## Your instructions
Write out all of the records below precisely as given, omitting the images.

## The data
········

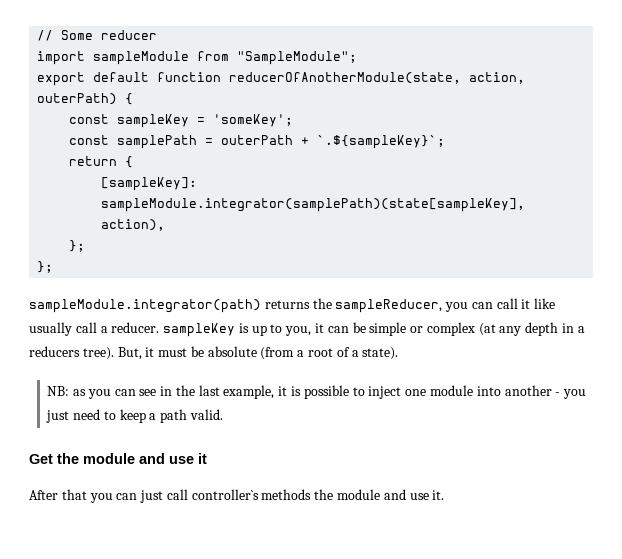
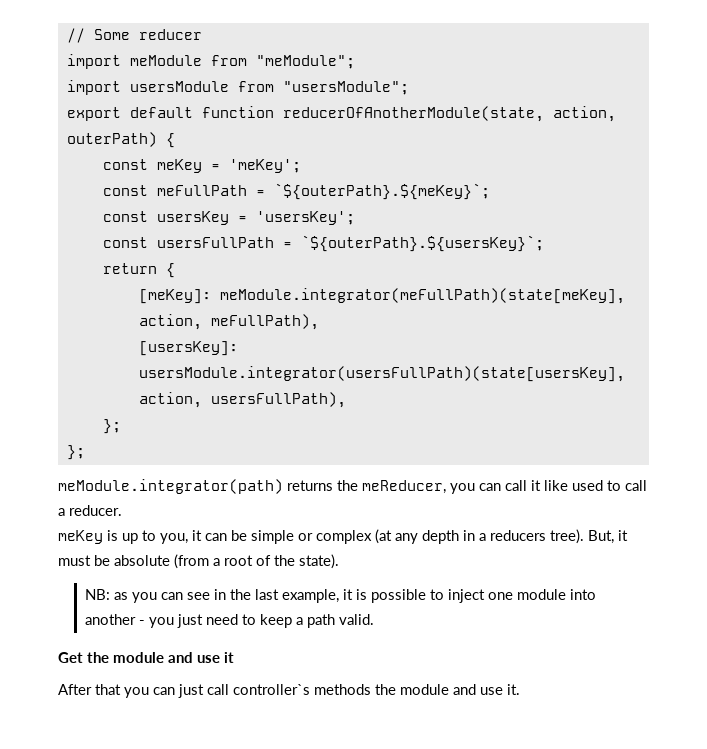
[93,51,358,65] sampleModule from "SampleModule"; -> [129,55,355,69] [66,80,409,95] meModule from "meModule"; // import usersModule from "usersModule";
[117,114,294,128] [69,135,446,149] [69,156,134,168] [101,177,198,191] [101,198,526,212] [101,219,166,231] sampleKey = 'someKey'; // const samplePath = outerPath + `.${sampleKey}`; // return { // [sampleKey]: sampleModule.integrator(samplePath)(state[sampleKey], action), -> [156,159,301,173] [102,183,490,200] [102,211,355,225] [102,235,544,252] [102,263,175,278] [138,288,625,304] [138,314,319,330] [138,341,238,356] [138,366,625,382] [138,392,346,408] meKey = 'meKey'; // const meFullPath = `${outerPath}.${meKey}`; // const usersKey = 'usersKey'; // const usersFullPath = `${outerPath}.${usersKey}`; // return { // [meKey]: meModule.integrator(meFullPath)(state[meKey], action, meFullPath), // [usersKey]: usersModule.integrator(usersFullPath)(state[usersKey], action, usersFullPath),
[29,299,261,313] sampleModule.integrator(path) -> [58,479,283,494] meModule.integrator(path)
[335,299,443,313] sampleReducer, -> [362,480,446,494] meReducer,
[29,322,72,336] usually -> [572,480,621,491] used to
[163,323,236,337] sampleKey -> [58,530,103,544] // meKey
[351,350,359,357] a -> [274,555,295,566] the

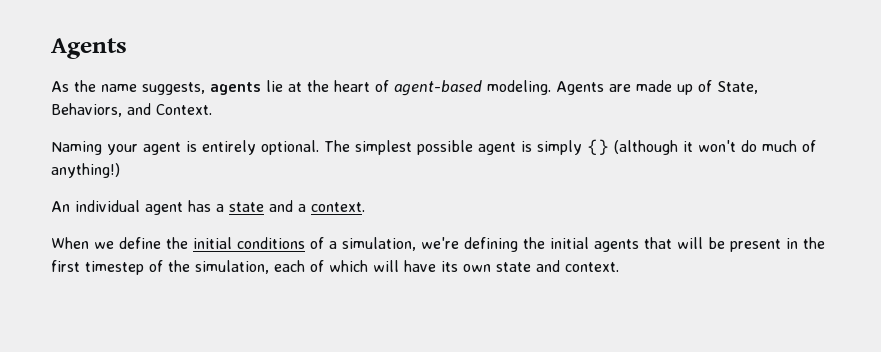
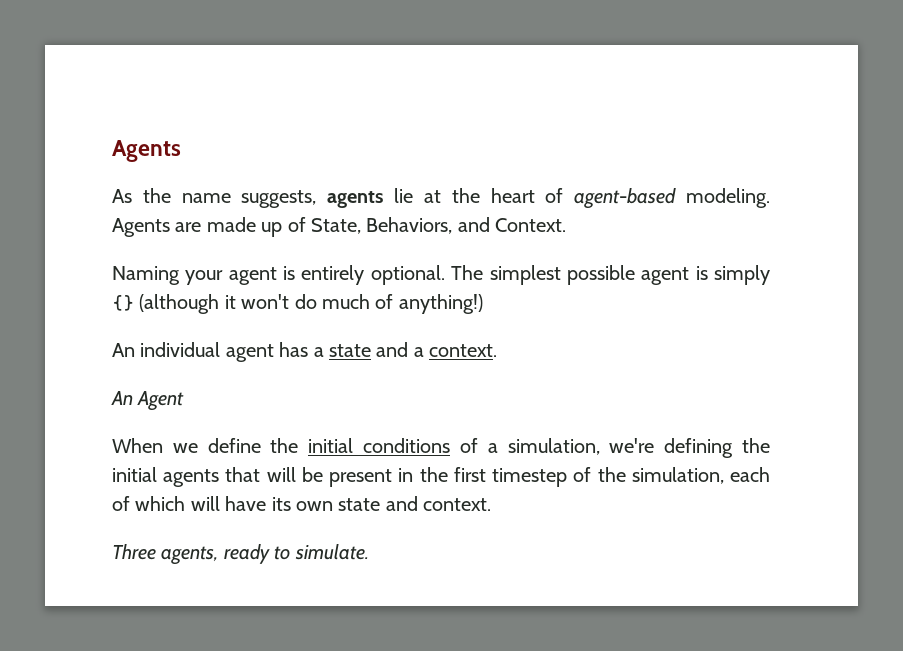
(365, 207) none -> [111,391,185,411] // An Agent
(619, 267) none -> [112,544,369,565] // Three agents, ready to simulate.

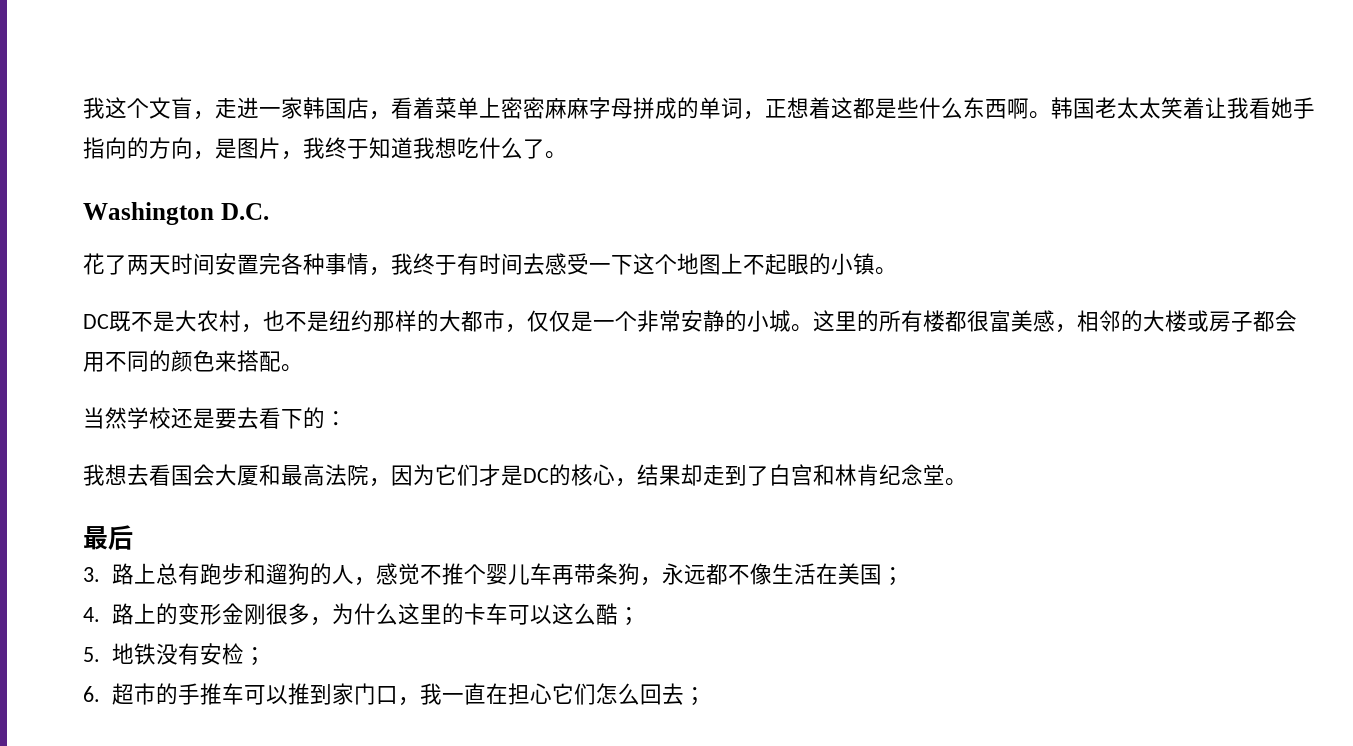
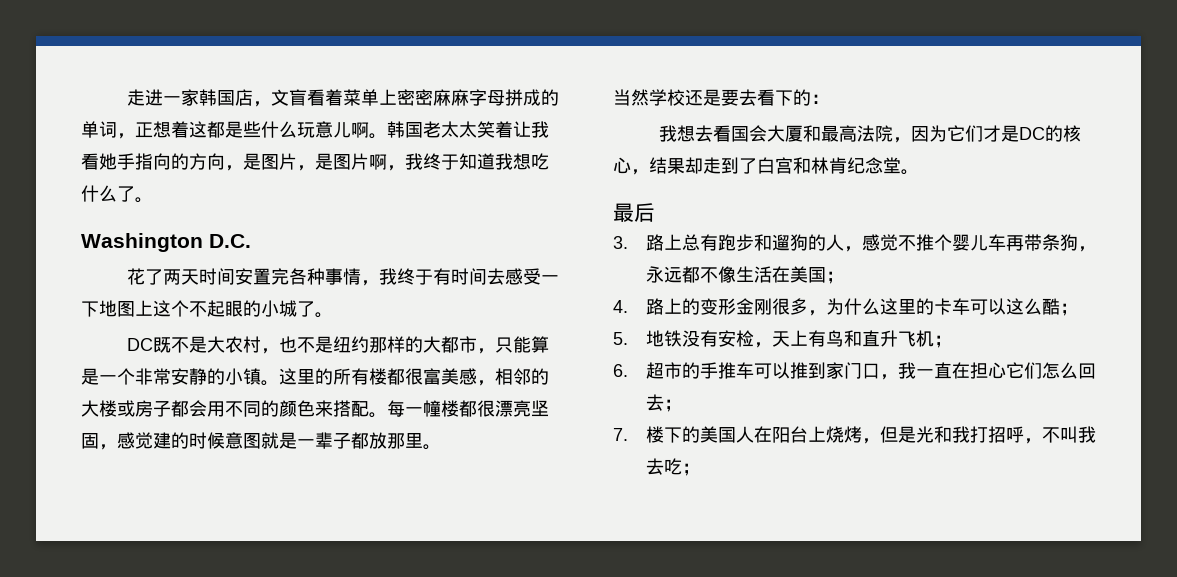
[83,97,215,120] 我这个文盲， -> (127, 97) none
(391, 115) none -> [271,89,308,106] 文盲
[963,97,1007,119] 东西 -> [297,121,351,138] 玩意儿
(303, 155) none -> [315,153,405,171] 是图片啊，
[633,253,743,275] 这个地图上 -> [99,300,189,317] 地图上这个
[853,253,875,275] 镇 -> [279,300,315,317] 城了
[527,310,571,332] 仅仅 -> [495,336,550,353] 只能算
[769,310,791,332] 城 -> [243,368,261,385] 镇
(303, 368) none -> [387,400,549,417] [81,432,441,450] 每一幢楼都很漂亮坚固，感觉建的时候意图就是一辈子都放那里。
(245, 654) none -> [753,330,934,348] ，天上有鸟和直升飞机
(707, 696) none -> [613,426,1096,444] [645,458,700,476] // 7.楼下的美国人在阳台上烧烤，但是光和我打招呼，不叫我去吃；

········

## Answer to the problem
[93,51,358,65] sampleModule from "SampleModule"; -> [129,55,355,69] [66,80,409,95] meModule from "meModule"; // import usersModule from "usersModule";
[117,114,294,128] [69,135,446,149] [69,156,134,168] [101,177,198,191] [101,198,526,212] [101,219,166,231] sampleKey = 'someKey'; // const samplePath = outerPath + `.${sampleKey}`; // return { // [sampleKey]: sampleModule.integrator(samplePath)(state[sampleKey], action), -> [156,159,301,173] [102,183,490,200] [102,211,355,225] [102,235,544,252] [102,263,175,278] [138,288,625,304] [138,314,319,330] [138,341,238,356] [138,366,625,382] [138,392,346,408] meKey = 'meKey'; // const meFullPath = `${outerPath}.${meKey}`; // const usersKey = 'usersKey'; // const usersFullPath = `${outerPath}.${usersKey}`; // return { // [meKey]: meModule.integrator(meFullPath)(state[meKey], action, meFullPath), // [usersKey]: usersModule.integrator(usersFullPath)(state[usersKey], action, usersFullPath),
[29,299,261,313] sampleModule.integrator(path) -> [58,479,283,494] meModule.integrator(path)
[335,299,443,313] sampleReducer, -> [362,480,446,494] meReducer,
[29,322,72,336] usually -> [572,480,621,491] used to
[163,323,236,337] sampleKey -> [58,530,103,544] // meKey
[351,350,359,357] a -> [274,555,295,566] the

(365, 207) none -> [111,391,185,411] // An Agent
(619, 267) none -> [112,544,369,565] // Three agents, ready to simulate.

[83,97,215,120] 我这个文盲， -> (127, 97) none
(391, 115) none -> [271,89,308,106] 文盲
[963,97,1007,119] 东西 -> [297,121,351,138] 玩意儿
(303, 155) none -> [315,153,405,171] 是图片啊，
[633,253,743,275] 这个地图上 -> [99,300,189,317] 地图上这个
[853,253,875,275] 镇 -> [279,300,315,317] 城了
[527,310,571,332] 仅仅 -> [495,336,550,353] 只能算
[769,310,791,332] 城 -> [243,368,261,385] 镇
(303, 368) none -> [387,400,549,417] [81,432,441,450] 每一幢楼都很漂亮坚固，感觉建的时候意图就是一辈子都放那里。
(245, 654) none -> [753,330,934,348] ，天上有鸟和直升飞机
(707, 696) none -> [613,426,1096,444] [645,458,700,476] // 7.楼下的美国人在阳台上烧烤，但是光和我打招呼，不叫我去吃；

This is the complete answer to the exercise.